An FDA panel has rejected the application for Buvaya sublingual buprenorphine spray. Their rationale? Risk of respiratory depression. FDA has rejected the safest opioid, buprenorphine, used around the world for treating acute pain and first approved in the U.S. for treating pain in injectable form in 1981 as Buprenex. The result? Prescribers will continue to turn to more dangerous and addictive hydrocodone, oxycodone and others, contributing to, instead of ameliorating, the opioid overdose crisis.
Subutex film remains the only preparation of buprenorphine conceivably usable (off label) to treat acute postop pain, and to use it the patient would have to cut a 2 mg. strip into 8-10 pieces to take every 4 hours. (Try cutting a 2 mg. tablet into 8 pieces.) The 2 mg. film, considered a low dose for treating addiction is much too high for use in opioid-naive patients.
FDA addressed risk of respiratory depression in, for example, Sublocade, with a simple warning:
"Use SUBLOCADE with caution in patients with compromised respiratory function (e.g., chronic obstructive pulmonary disease, cor pulmonale, decreased respiratory reserve, hypoxia, hypercapnia, or pre‐existing respiratory depression)."

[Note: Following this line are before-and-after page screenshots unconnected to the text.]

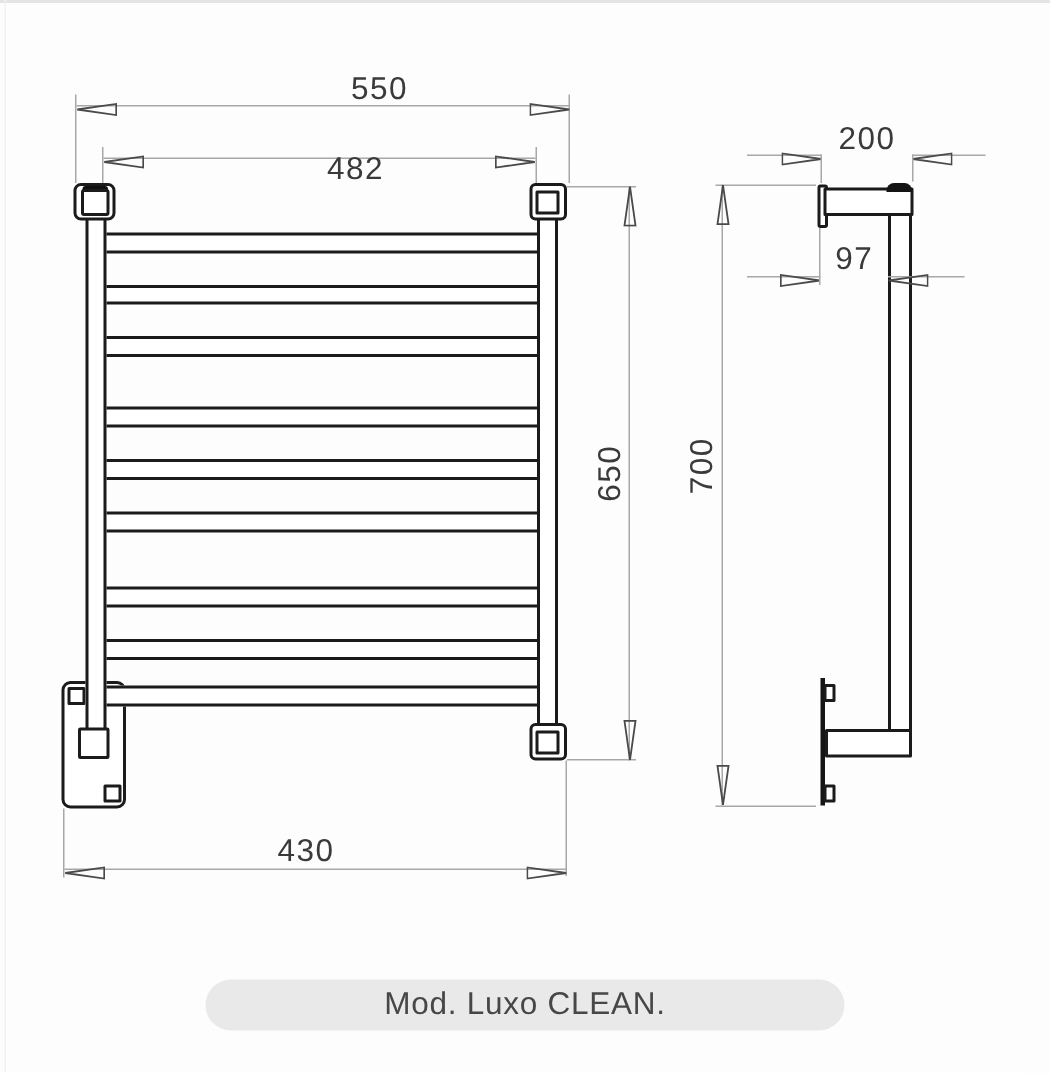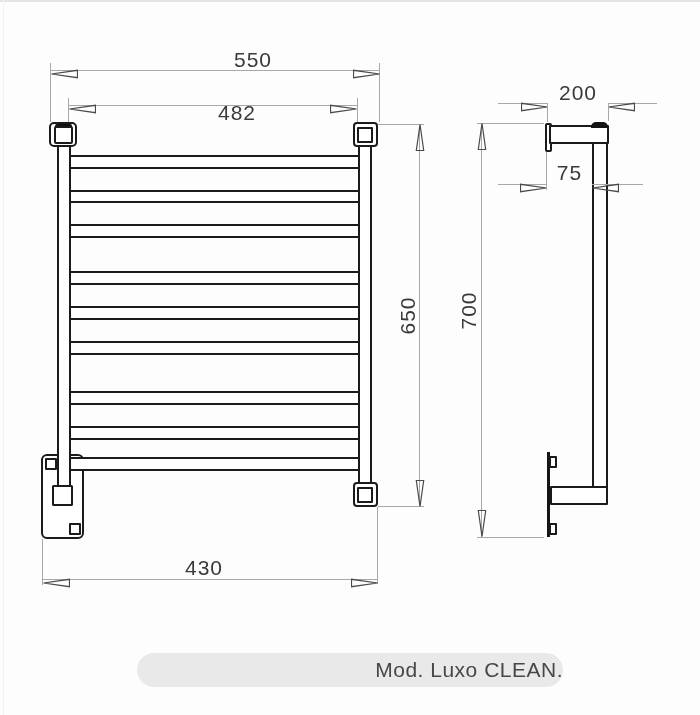--- a/index.html
+++ b/index.html
@@ -151,7 +151,7 @@
           <polygon points="0.5,5 26.5,1.3 26.5,8.7"></polygon>
         </svg></div>
     <div class="dl-v" style="left:546.3px;top:152px;height:38px;"></div>
-    <div class="dimlabel" style="left:539px;top:162px;width:61px;">75</div>
+    <div class="dimlabel" style="left:539px;top:162px;width:61px;">97</div>
 
     <div class="dl-h" style="left:477px;top:123px;width:66.5px;"></div>
     <div class="dl-h" style="left:477px;top:536.6px;width:67px;"></div>

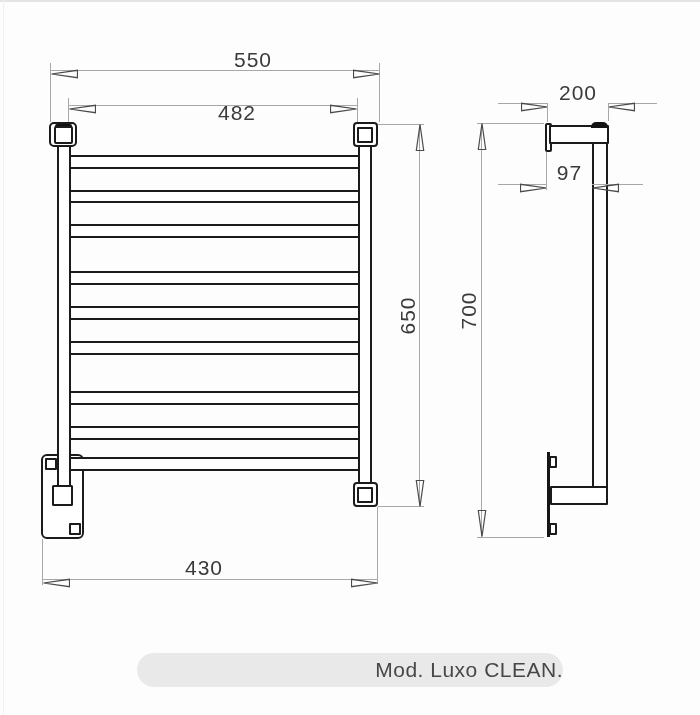--- a/index.html
+++ b/index.html
@@ -32,7 +32,7 @@
   
   #pill{position:absolute;left:137px;top:653px;width:426px;height:34px;
         background:#e9e9e9;border-radius:17.5px;}
-  #pill .txt{width:100%;text-align:right;line-height:34px;font-size:21px;color:#474747;letter-spacing:0.5px;}
+  #pill .txt{width:100%;text-align:center;line-height:34px;font-size:21px;color:#474747;letter-spacing:0.5px;}
 </style>
 </head>
 <body>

FDA has approved numerous other preparations of buprenorphine, including for treatment of chronic pain. Would they have us believe that dosing by sublingual spray in itself results in unacceptable risk in this long-acting drug?
We desperately need a drug like Buvaya. Can we really trust FDA's handling of new drug applications? Can pharma not rise to the challenge? Do laws that prevent marketing here of low dose preparations used in Europe for years really serve the American people?